### DATA EXTRACT

◇ ◇ ◇

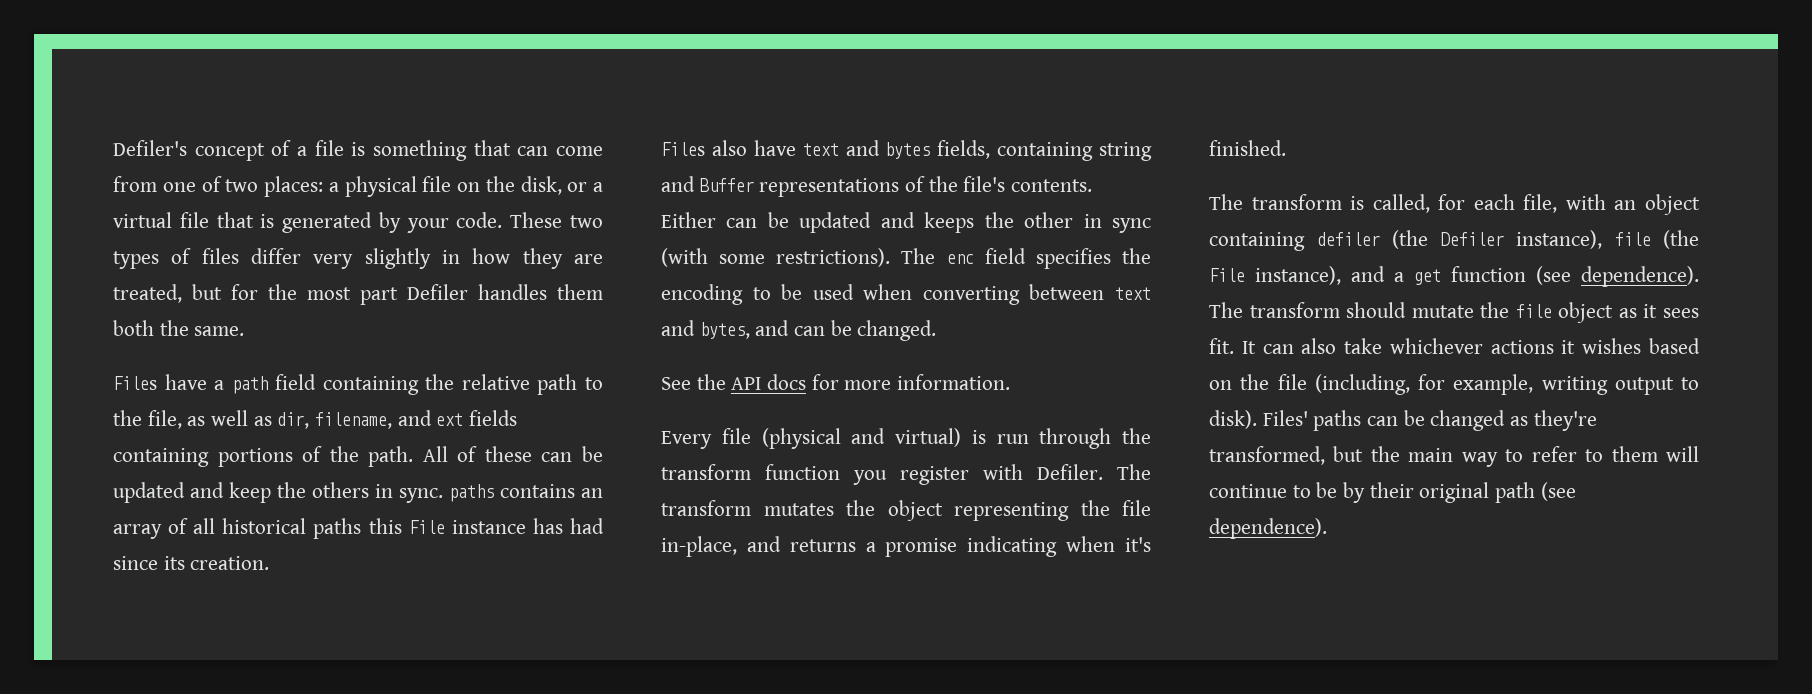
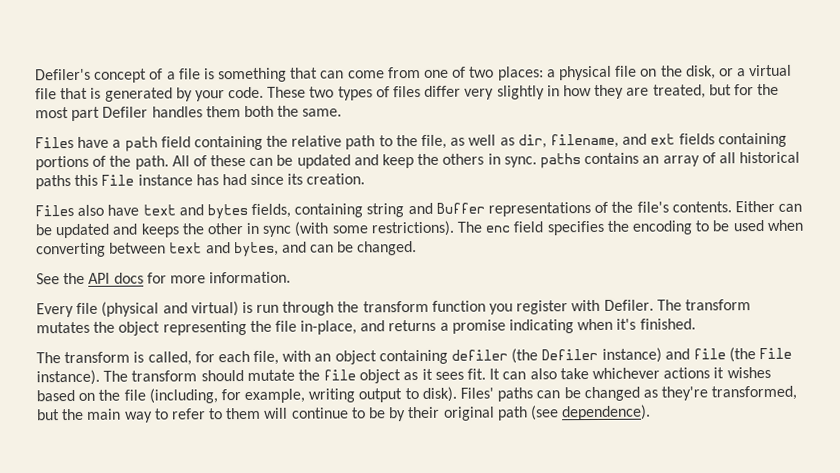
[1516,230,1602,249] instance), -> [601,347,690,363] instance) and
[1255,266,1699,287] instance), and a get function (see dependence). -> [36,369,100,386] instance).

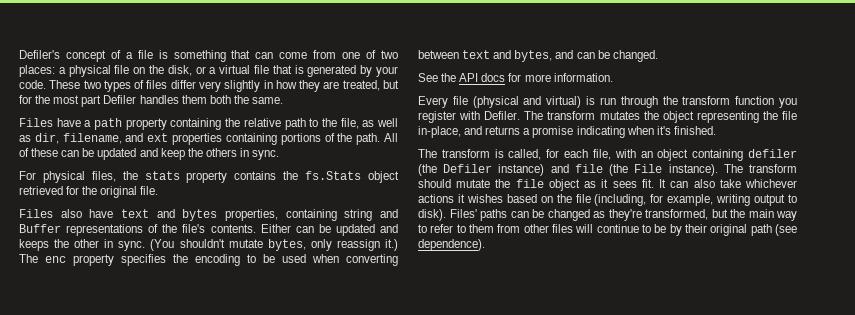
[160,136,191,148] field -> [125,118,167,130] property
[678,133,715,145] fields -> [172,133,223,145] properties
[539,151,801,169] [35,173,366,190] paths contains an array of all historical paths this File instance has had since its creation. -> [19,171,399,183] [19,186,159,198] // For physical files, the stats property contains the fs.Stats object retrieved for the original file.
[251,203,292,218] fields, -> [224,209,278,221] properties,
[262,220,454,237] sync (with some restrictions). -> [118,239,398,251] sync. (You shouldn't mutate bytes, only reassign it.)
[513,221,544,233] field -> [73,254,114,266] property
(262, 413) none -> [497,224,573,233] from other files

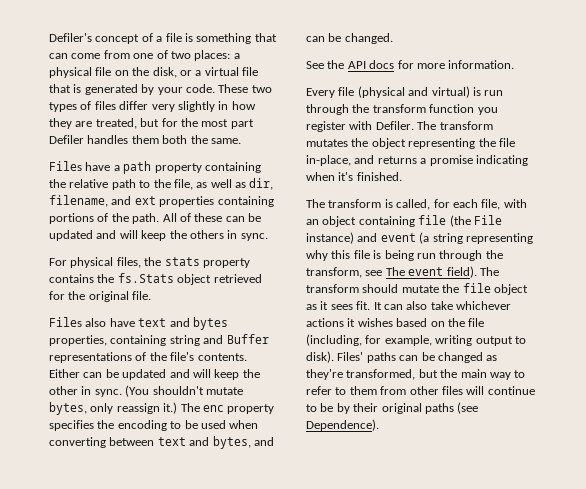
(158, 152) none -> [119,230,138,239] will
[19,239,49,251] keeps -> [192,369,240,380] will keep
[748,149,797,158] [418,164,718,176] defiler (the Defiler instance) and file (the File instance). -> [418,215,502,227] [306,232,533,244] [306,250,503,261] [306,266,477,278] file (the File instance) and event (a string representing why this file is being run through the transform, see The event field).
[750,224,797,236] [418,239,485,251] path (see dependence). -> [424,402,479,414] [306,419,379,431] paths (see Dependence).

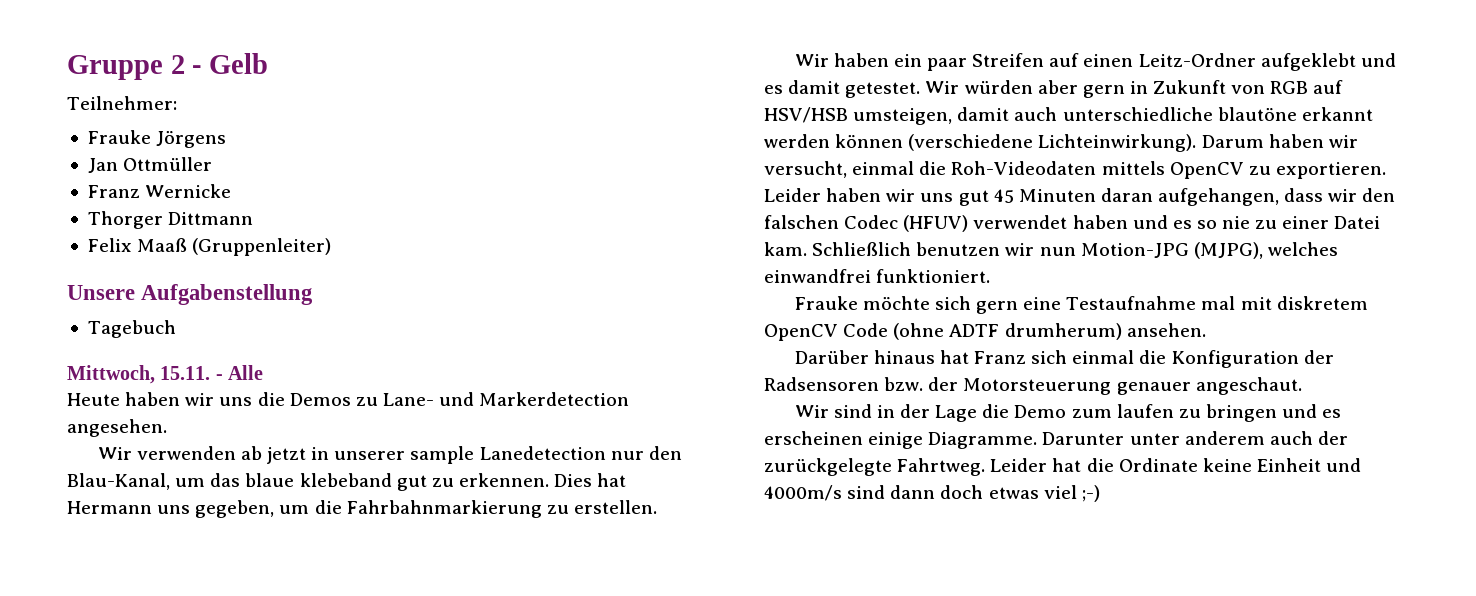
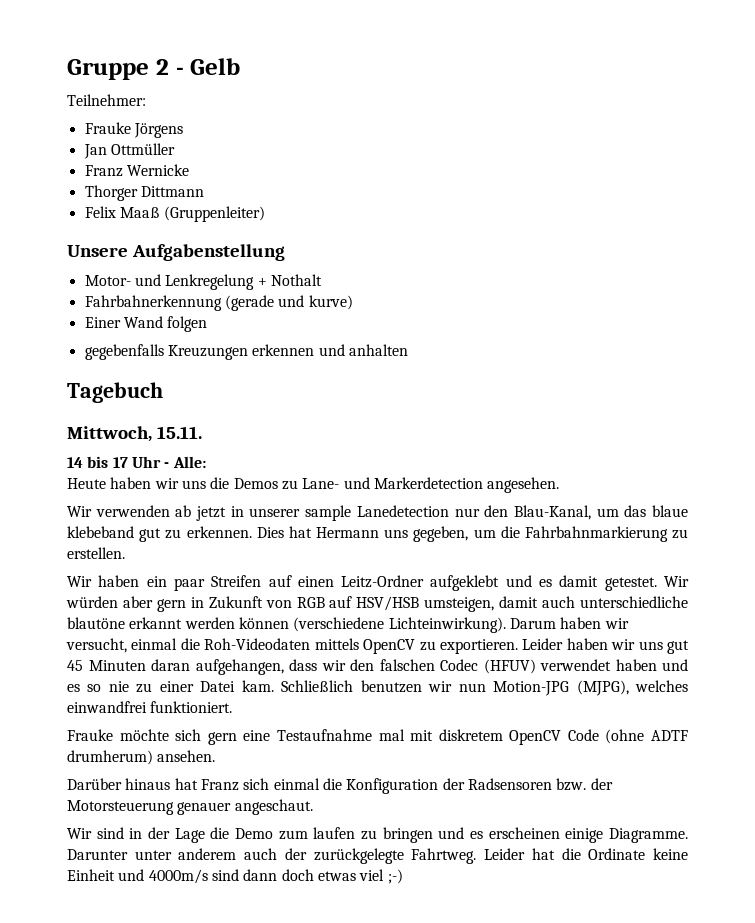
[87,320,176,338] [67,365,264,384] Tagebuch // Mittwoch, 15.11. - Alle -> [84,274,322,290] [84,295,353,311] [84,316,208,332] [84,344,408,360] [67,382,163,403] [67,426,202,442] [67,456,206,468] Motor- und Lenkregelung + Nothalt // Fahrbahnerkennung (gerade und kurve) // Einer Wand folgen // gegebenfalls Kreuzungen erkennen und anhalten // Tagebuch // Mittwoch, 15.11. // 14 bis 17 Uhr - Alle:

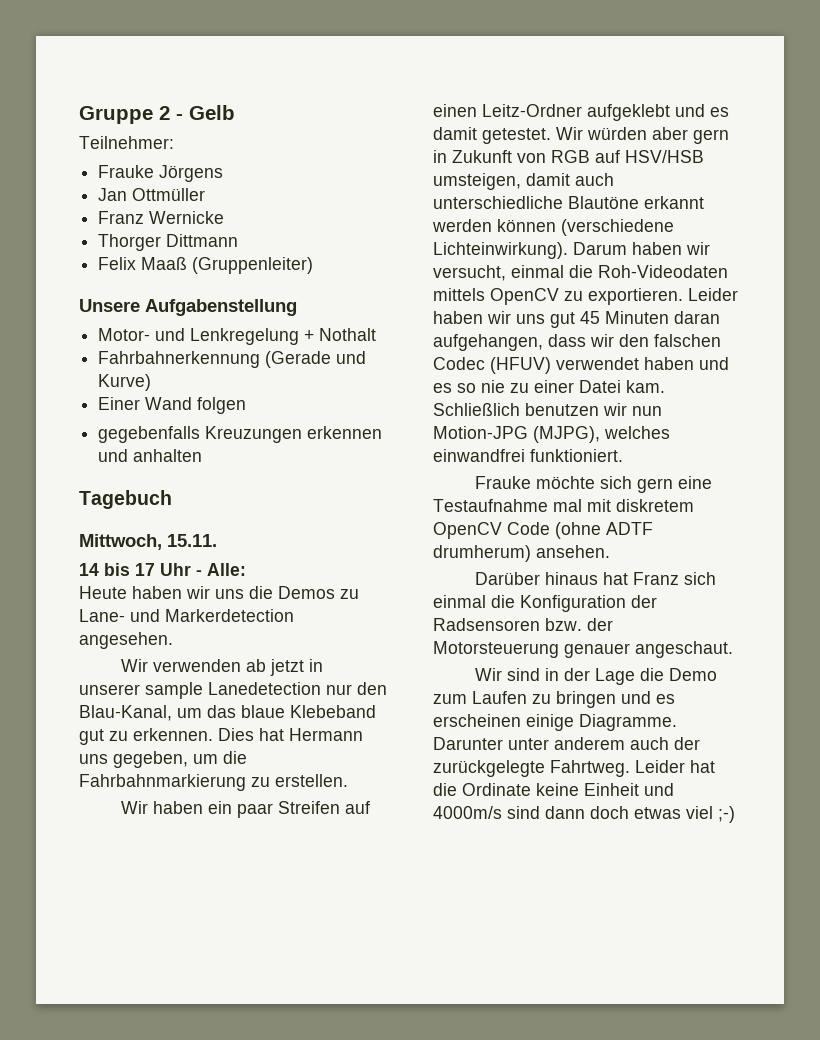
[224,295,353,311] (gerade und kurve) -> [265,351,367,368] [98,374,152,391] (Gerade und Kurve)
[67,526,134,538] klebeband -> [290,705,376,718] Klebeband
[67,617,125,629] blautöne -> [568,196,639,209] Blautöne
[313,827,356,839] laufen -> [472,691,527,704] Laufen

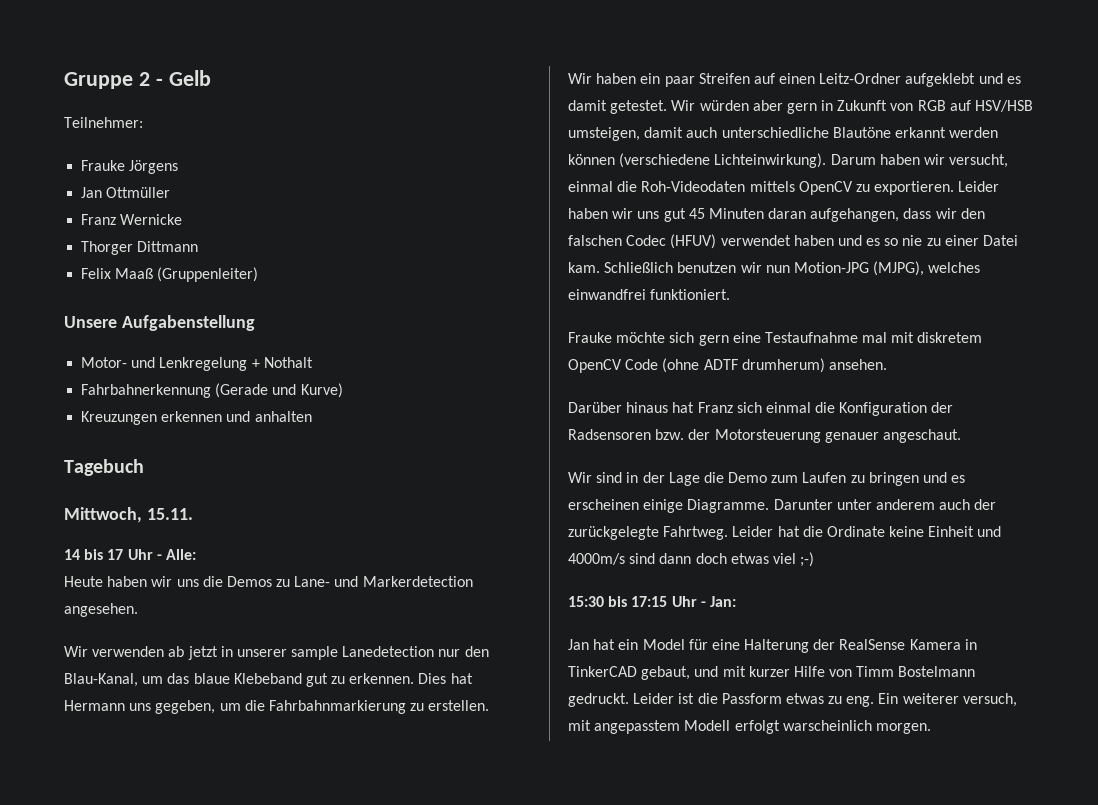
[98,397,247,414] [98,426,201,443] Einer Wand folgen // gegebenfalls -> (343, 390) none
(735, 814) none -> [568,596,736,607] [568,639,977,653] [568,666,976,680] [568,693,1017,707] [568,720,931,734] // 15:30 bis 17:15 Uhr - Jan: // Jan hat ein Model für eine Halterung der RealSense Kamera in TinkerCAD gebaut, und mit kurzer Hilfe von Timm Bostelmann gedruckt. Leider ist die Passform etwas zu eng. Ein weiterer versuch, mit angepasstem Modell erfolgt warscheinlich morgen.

◇ ◇ ◇

### WHAT YOU NEED TO DO
Look through the entries above and say how many lines contain "paths", giving nothing but the number.

### WRITTEN RESPONSE
2